##### Given records #####

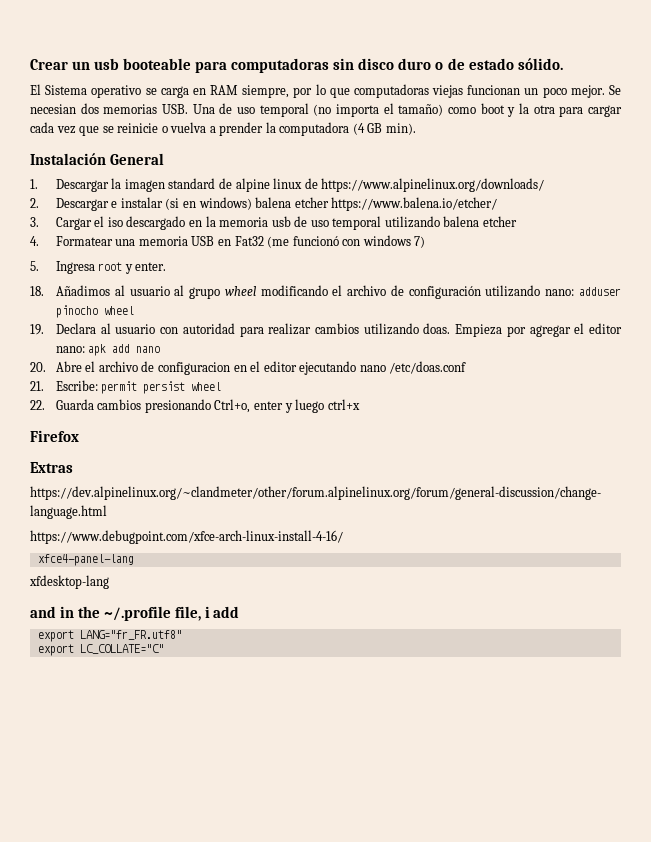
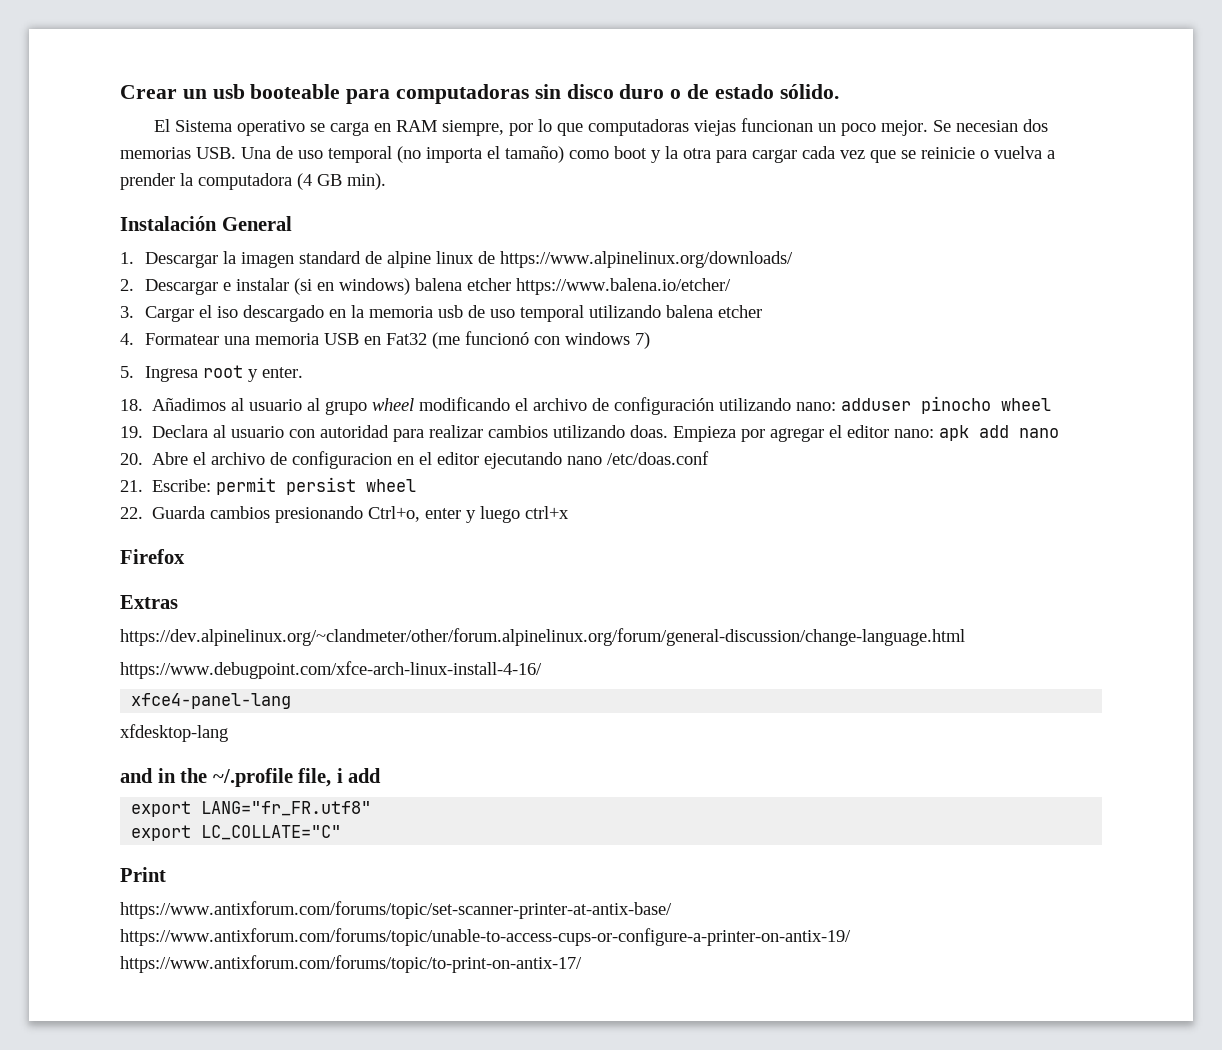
+ Print
+ https://www.antixforum.com/forums/topic/set-scanner-printer-at-antix-base/ https://www.antixforum.com/forums/topic/unable-to-access-cups-or-configure-a-printer-on-antix-19/ https://www.antixforum.com/forums/topic/to-print-on-antix-17/

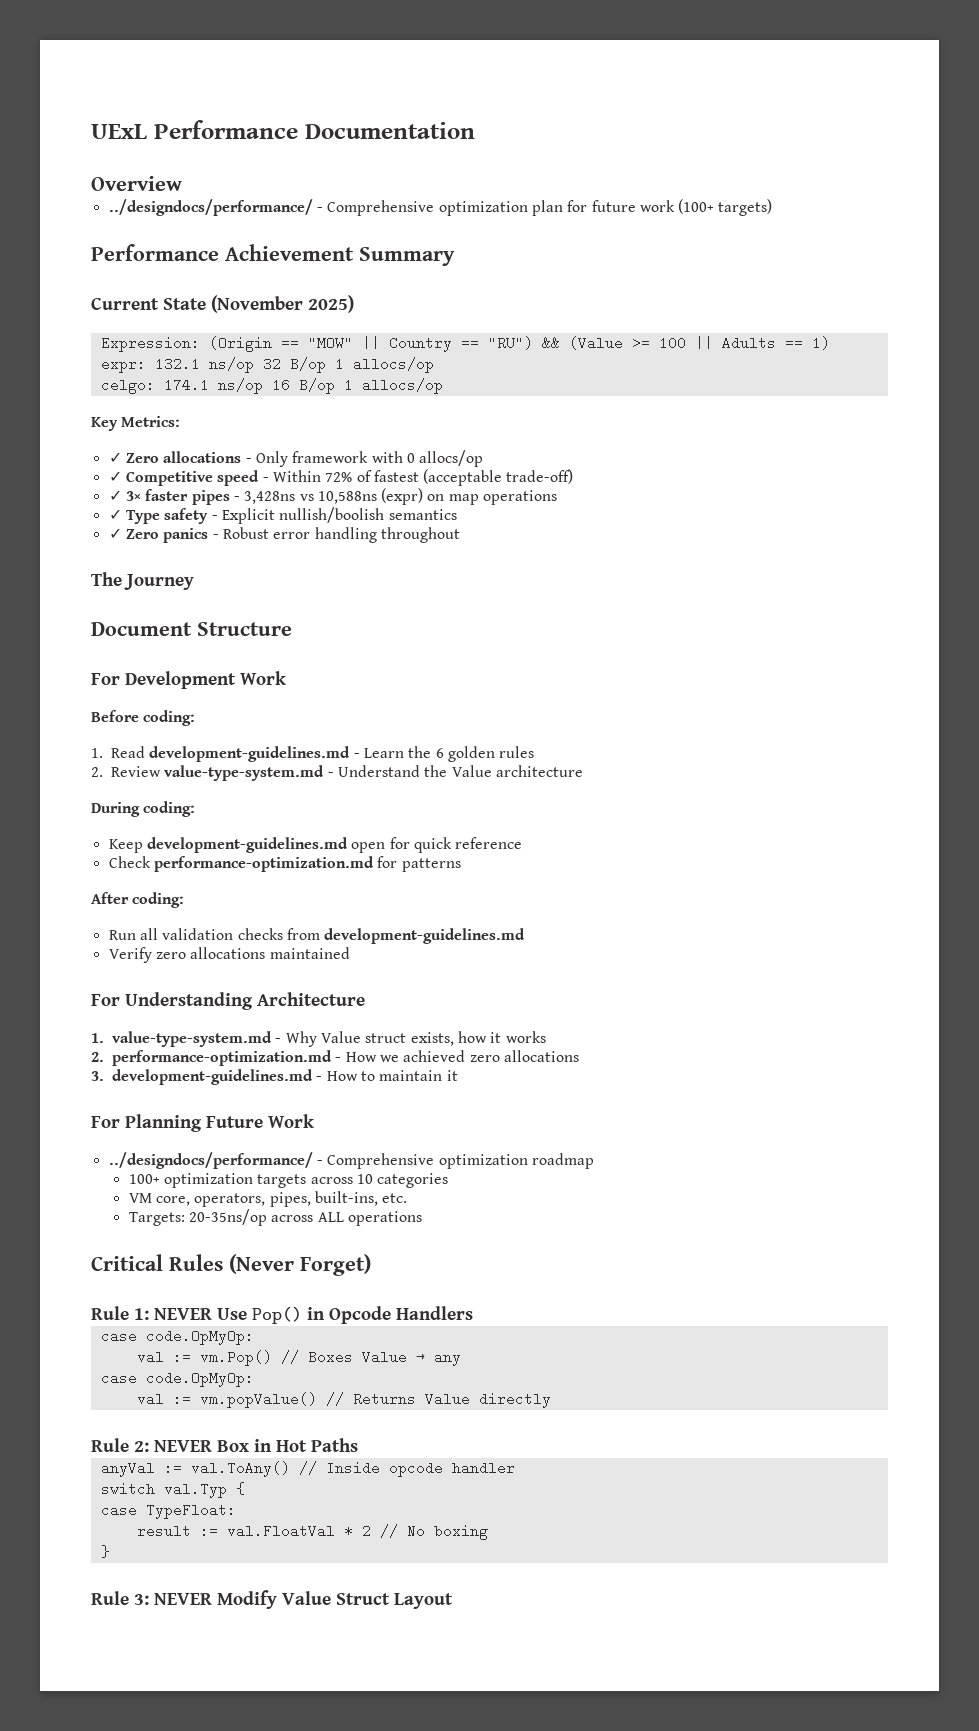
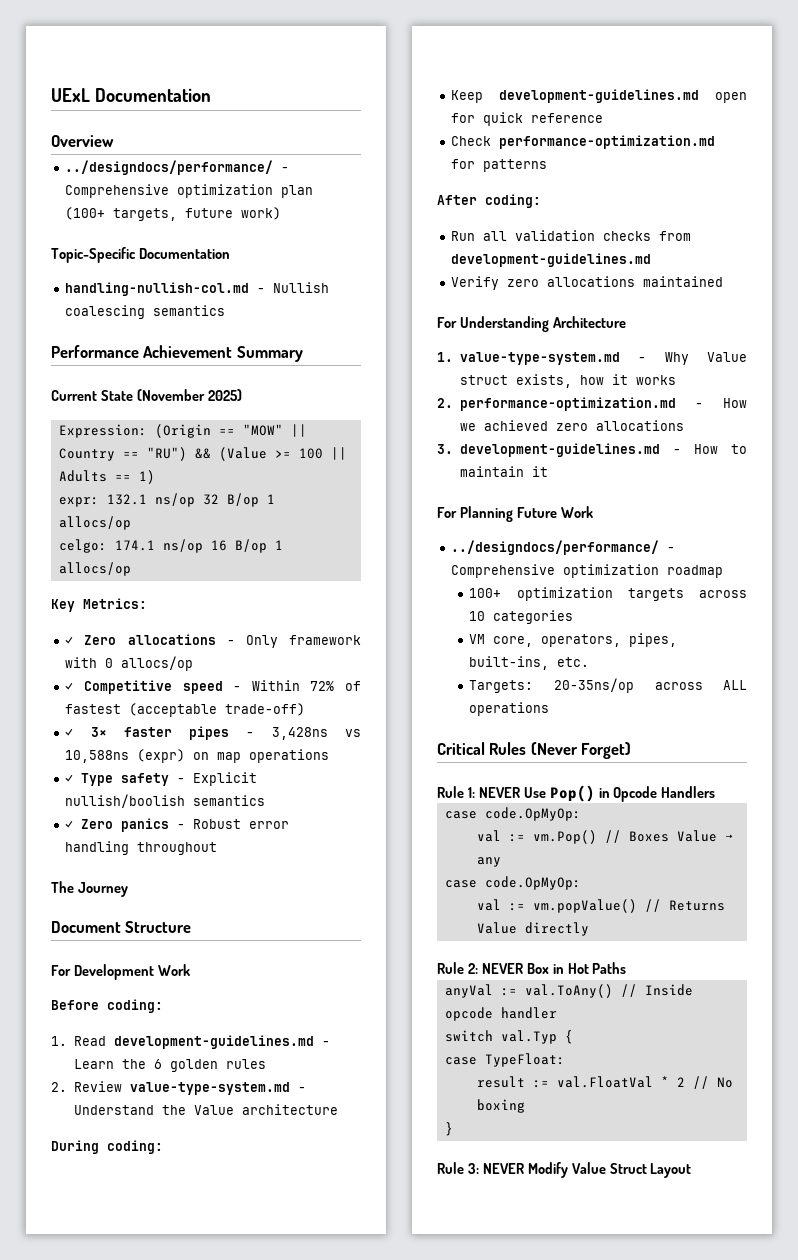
- UExL Performance Documentation
+ UExL Documentation
- ../designdocs/performance/ - Comprehensive optimization plan for future work (100+ targets)
+ ../designdocs/performance/ - Comprehensive optimization plan (100+ targets, future work)
+ Topic-Specific Documentation
+ handling-nullish-col.md - Nullish coalescing semantics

#####

Assignment: From the first line to the last, set down the data exactly, without the pictures.

Written solution:
+ Print
+ https://www.antixforum.com/forums/topic/set-scanner-printer-at-antix-base/ https://www.antixforum.com/forums/topic/unable-to-access-cups-or-configure-a-printer-on-antix-19/ https://www.antixforum.com/forums/topic/to-print-on-antix-17/

- UExL Performance Documentation
+ UExL Documentation
- ../designdocs/performance/ - Comprehensive optimization plan for future work (100+ targets)
+ ../designdocs/performance/ - Comprehensive optimization plan (100+ targets, future work)
+ Topic-Specific Documentation
+ handling-nullish-col.md - Nullish coalescing semantics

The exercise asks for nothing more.